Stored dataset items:
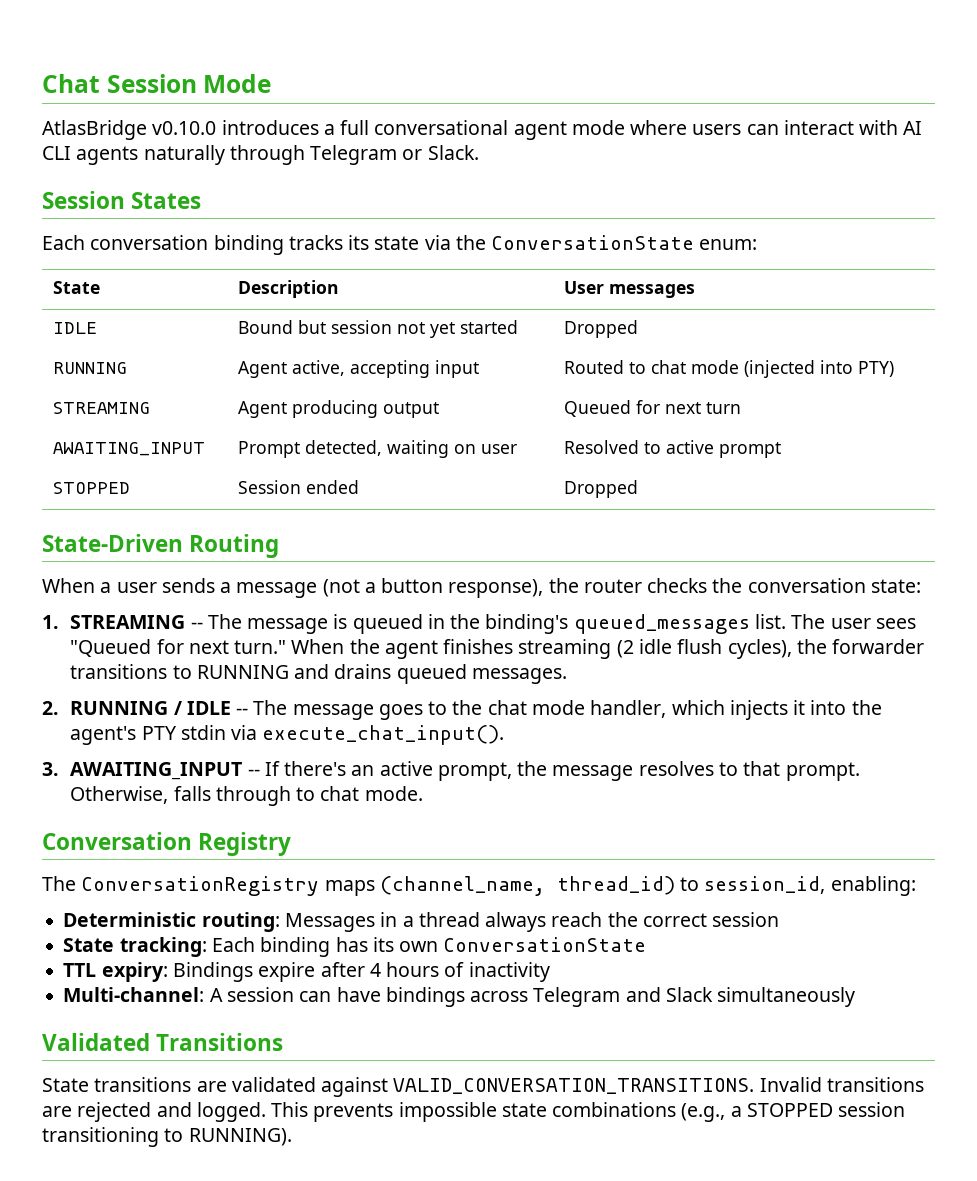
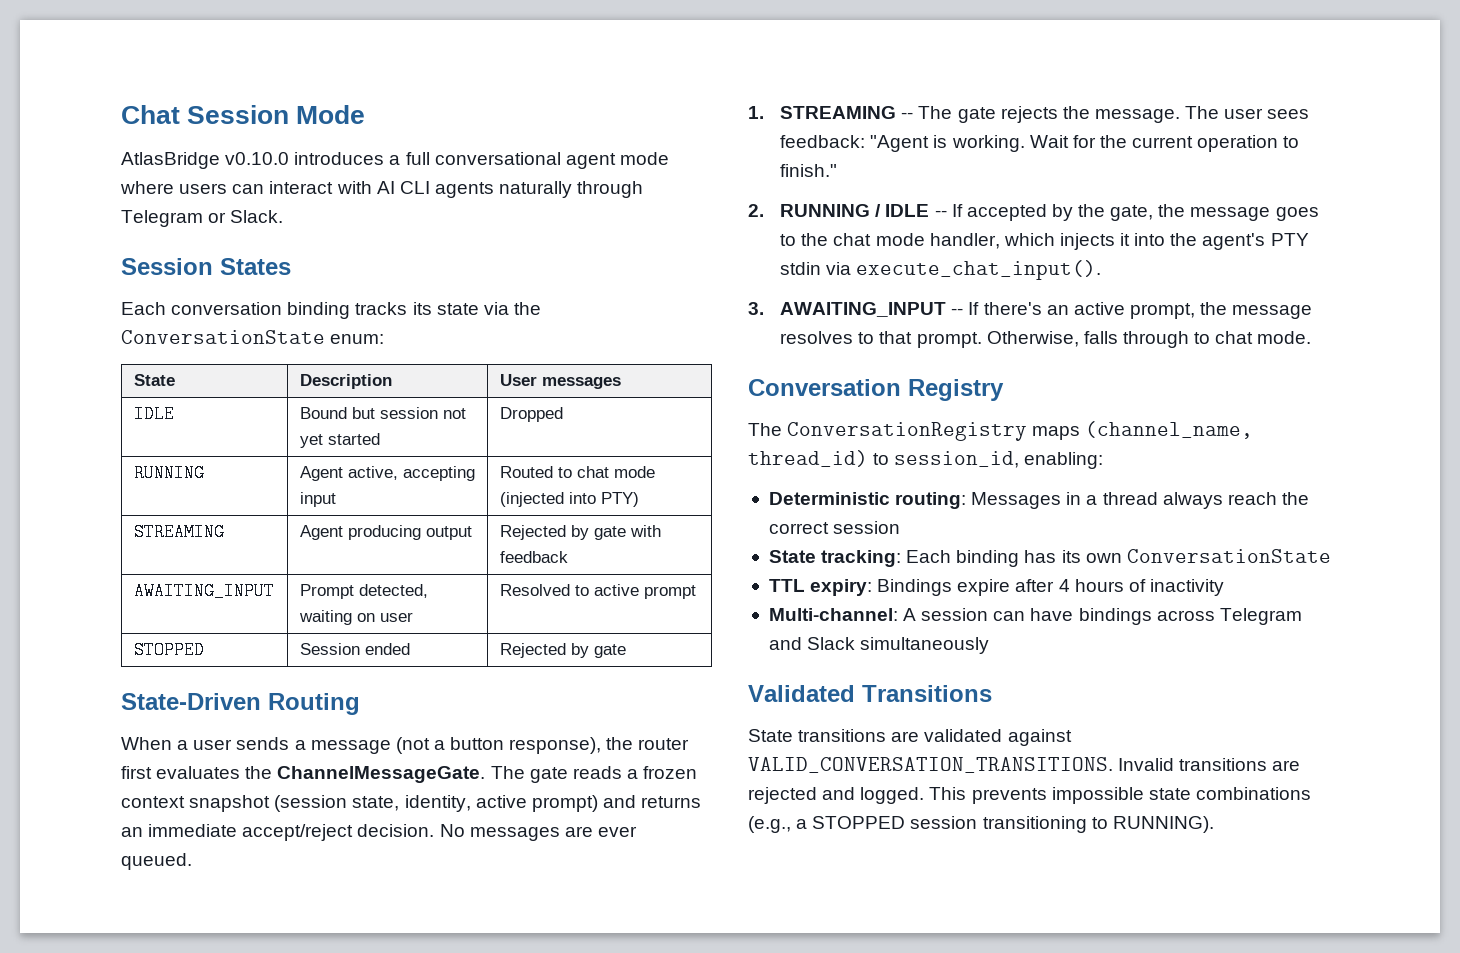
- STREAMING | Agent producing output | Queued for next turn
+ STREAMING | Agent producing output | Rejected by gate with feedback
- STOPPED | Session ended | Dropped
+ STOPPED | Session ended | Rejected by gate
- When a user sends a message (not a button response), the router checks the conversation state:
- 1. STREAMING -- The message is queued in the binding's queued_messages list. The user sees "Queued for next turn." When the agent finishes streaming (2 idle flush cycles), the forwarder transitions to RUNNING and drains queued messages.
+ When a user sends a message (not a button response), the router first evaluates the ChannelMessageGate. The gate reads a frozen context snapshot (session state, identity, active prompt) and returns an immediate accept/reject decision. No messages are ever queued.
+ 1. STREAMING -- The gate rejects the message. The user sees feedback: "Agent is working. Wait for the current operation to finish."
- 2. RUNNING / IDLE -- The message goes to the chat mode handler, which injects it into the agent's PTY stdin via execute_chat_input().
+ 2. RUNNING / IDLE -- If accepted by the gate, the message goes to the chat mode handler, which injects it into the agent's PTY stdin via execute_chat_input().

• _WHAT IS BEING ASKED_: Copy the entries exactly. No pictures.

• _RESULT OF THIS EXERCISE_:
- STREAMING | Agent producing output | Queued for next turn
+ STREAMING | Agent producing output | Rejected by gate with feedback
- STOPPED | Session ended | Dropped
+ STOPPED | Session ended | Rejected by gate
- When a user sends a message (not a button response), the router checks the conversation state:
- 1. STREAMING -- The message is queued in the binding's queued_messages list. The user sees "Queued for next turn." When the agent finishes streaming (2 idle flush cycles), the forwarder transitions to RUNNING and drains queued messages.
+ When a user sends a message (not a button response), the router first evaluates the ChannelMessageGate. The gate reads a frozen context snapshot (session state, identity, active prompt) and returns an immediate accept/reject decision. No messages are ever queued.
+ 1. STREAMING -- The gate rejects the message. The user sees feedback: "Agent is working. Wait for the current operation to finish."
- 2. RUNNING / IDLE -- The message goes to the chat mode handler, which injects it into the agent's PTY stdin via execute_chat_input().
+ 2. RUNNING / IDLE -- If accepted by the gate, the message goes to the chat mode handler, which injects it into the agent's PTY stdin via execute_chat_input().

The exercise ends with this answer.